En attendant, pour sortir de cette autre bataille épique, nous, simples spectateurs, littéralement épuisés, aimerions être investis du sens du sublime que Kant attribuait à l'homme, afin qu'il puisse se libérer du sentiment d'égarement causé par la magnificence de la nature – magnifique mais aussi, comme Leopardi allait bientôt le révéler, marâtre. L'homme de Kant était capable de reconnaître sa propre supériorité ; son action morale lui permettait de se placer au-dessus d'elle. L'homme d'aujourd'hui ne peut que reconnaître ses propres limites et accepter que ces deux-là, même s'ils nous réduisent en miettes, nous offrant de nouvelles heures de beauté violente, appartiennent à une dimension suprasensible. Mieux vaut éviter de se sentir perdu ou, pire, frustré. Laissons la frustration de savoir que nous ne pourrons jamais atteindre ce niveau aux vieux héros dont le corps a été usé par des années de combat et le moral affaibli (le charmant Djokovic, par exemple), ou aux héros en devenir de cette époque incroyable où le sport nous offre chaque jour des histoires et des événements incroyables, des histoires que vous auriez du mal à croire même si on vous les racontait. Au tennis, on pourrait citer Zverev, Medvedev ou Fritz (l'infatigable Rune a disparu). En cyclisme, tous les coureurs professionnels dont les noms de famille ne sont pas Pogacar, Vingegaard, Van der Poel, Evenepoel, et c'est tout. En football, tous ceux qui n'ont pas la classe, la beauté et la jeunesse d'un Yamal ou d'un Doué. Car, comme le disait le poète, les héros sont tous jeunes et beaux. Toujours. Alors, savourons ces Martiens armés de raquettes, emplissons-nous de la sensation de plénitude émotionnelle et de détente que procure la contemplation d'un tel spectacle.
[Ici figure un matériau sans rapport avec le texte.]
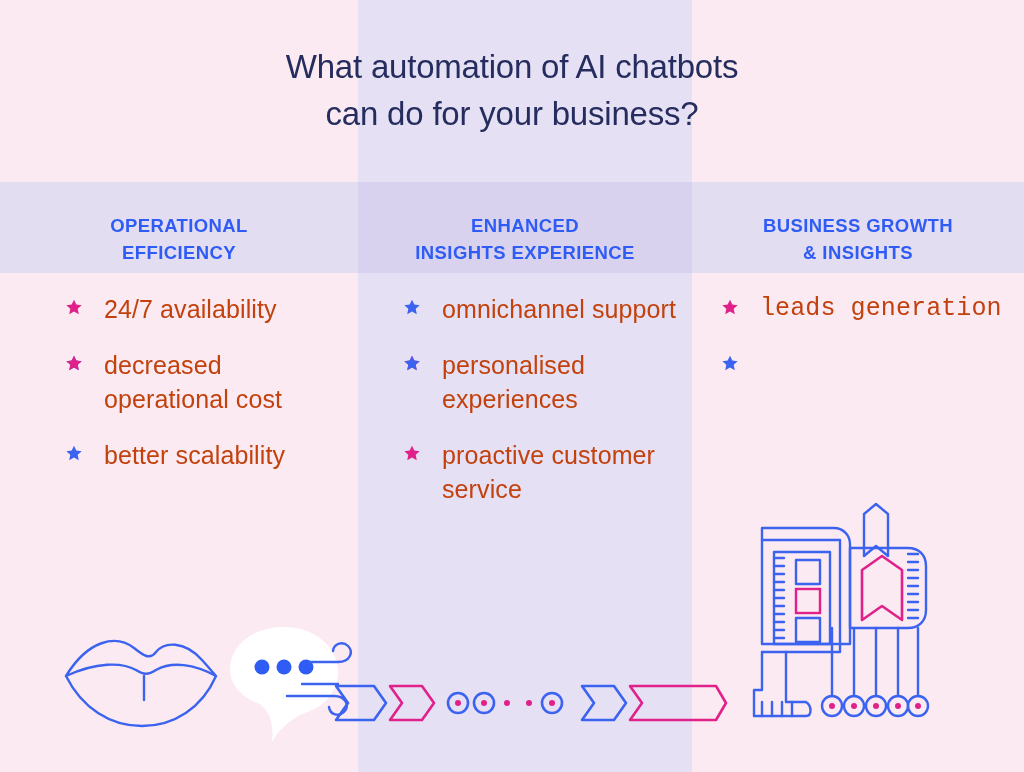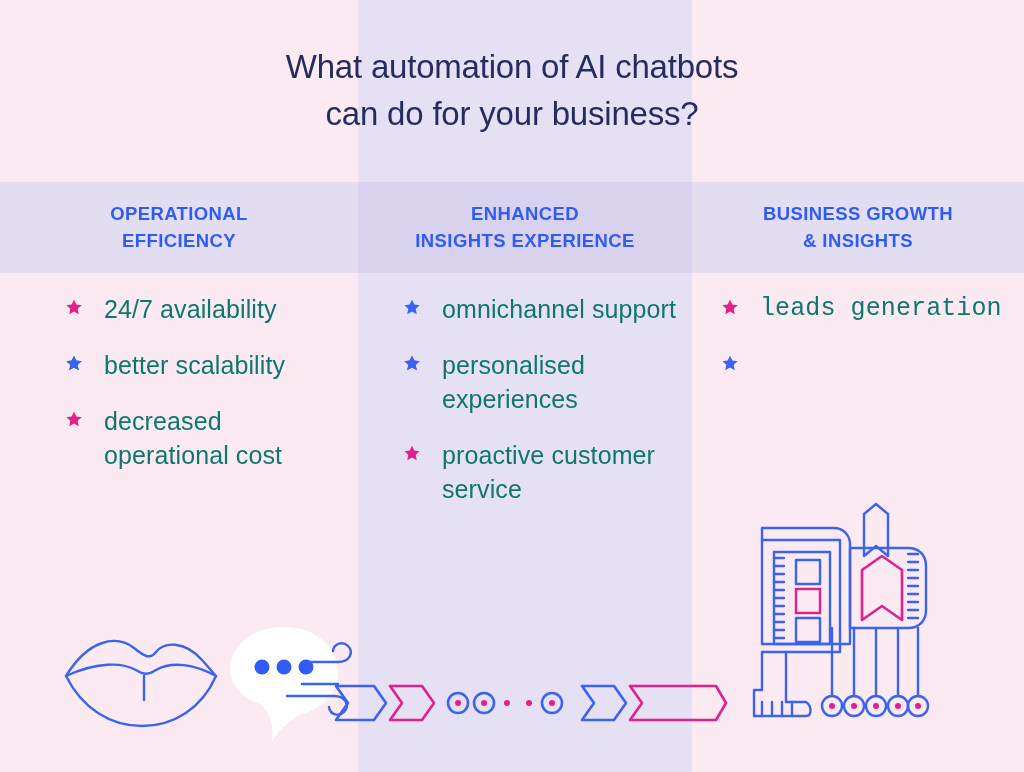--- a/index.html
+++ b/index.html
@@ -67,21 +67,21 @@
   .col {
     position: absolute;
     top: 182px;
   }
   .col-1 { left: 0px;   width: 358px; }
   .col-2 { left: 358px; width: 334px; }
   .col-3 { left: 692px; width: 332px; }
 
   .col-head {
     position: absolute;
-    top: 0;
+    top: 12px;
     width: 100%;
     height: 91px;
     display: flex;
     flex-direction: column;
     align-items: center;
     justify-content: center;
     color: #2f5cf5;
     font-size: 18.5px;
     font-weight: bold;
     line-height: 1.42;
@@ -102,21 +102,21 @@
   }
   .col-1 .bullets { padding-left: 64px; padding-right: 16px; }
   .col-2 .bullets { padding-left: 44px; padding-right: 14px; }
   .col-3 .bullets { padding-left: 28px; padding-right: 20px; font-family: Liberation Mono, monospace; }
 
   .bullet {
     position: relative;
     display: block;
     margin-bottom: 22px;
     padding-left: 40px;
-    color: #0f766e;
+    color: #c2410c;
     font-size: 25px;
     line-height: 1.36;
     font-weight: 400;
     letter-spacing: 0.1px;
   }
   .bullet .star {
     position: absolute;
     left: 2px;
     top: 7px;
     width: 16px;
@@ -158,29 +158,29 @@
           </svg>
         <span>24/7 availability</span>
       </li>
       <li class="bullet">
         <svg class="star" viewBox="0 0 20 20">
             <path d="M10 0.8 12.9 7.0 19.6 7.8 14.6 12.3 16.0 19.0 10 15.7 4.0 19.0 5.4 12.3 0.4 7.8 7.1 7.0Z" fill="#3b63f0"></path>
           </svg>
       </li>
       <li class="bullet">
         <svg class="star" viewBox="0 0 20 20">
+            <path d="M10 0.8 12.9 7.0 19.6 7.8 14.6 12.3 16.0 19.0 10 15.7 4.0 19.0 5.4 12.3 0.4 7.8 7.1 7.0Z" fill="#e0218a"></path>
+          </svg>
+        <span>decreased operational cost</span>
+      </li>
+      <li class="bullet">
+        <svg class="star" viewBox="0 0 20 20">
             <path d="M10 0.8 12.9 7.0 19.6 7.8 14.6 12.3 16.0 19.0 10 15.7 4.0 19.0 5.4 12.3 0.4 7.8 7.1 7.0Z" fill="#3b63f0"></path>
           </svg>
         <span>better scalability</span>
-      </li>
-      <li class="bullet">
-        <svg class="star" viewBox="0 0 20 20">
-            <path d="M10 0.8 12.9 7.0 19.6 7.8 14.6 12.3 16.0 19.0 10 15.7 4.0 19.0 5.4 12.3 0.4 7.8 7.1 7.0Z" fill="#e0218a"></path>
-          </svg>
-        <span>decreased operational cost</span>
       </li>
     </ul>
   </div>
 
   <div class="col col-2">
     <div class="col-head">
       <span>ENHANCED</span>
       <span>INSIGHTS EXPERIENCE</span>
     </div>
     <ul class="bullets">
Dès demain matin, nous en parlerons au bar, là où les discussions sur le tennis ont depuis longtemps remplacé celles sur le football. Et comme nous sommes des gens honnêtes et bienveillants, autour d'un cappuccino, nous aurons aussi une pensée pour saint Grégoire Dimitrov et ses muscles fragiles, qu'ils soient bénis, maintenant et pour toujours. Comme on disait autrefois, dans la vie, mieux vaut naître chanceux que riche. Ils finissent par être riches de toute façon. Mais pour ceux comme Sinner, que Dieu les rende plus riches encore. Parce qu'au final, on y prend tous du plaisir. Rendez-vous sur le court en dur. Attention, Carlos, il n'y a pas de compétition.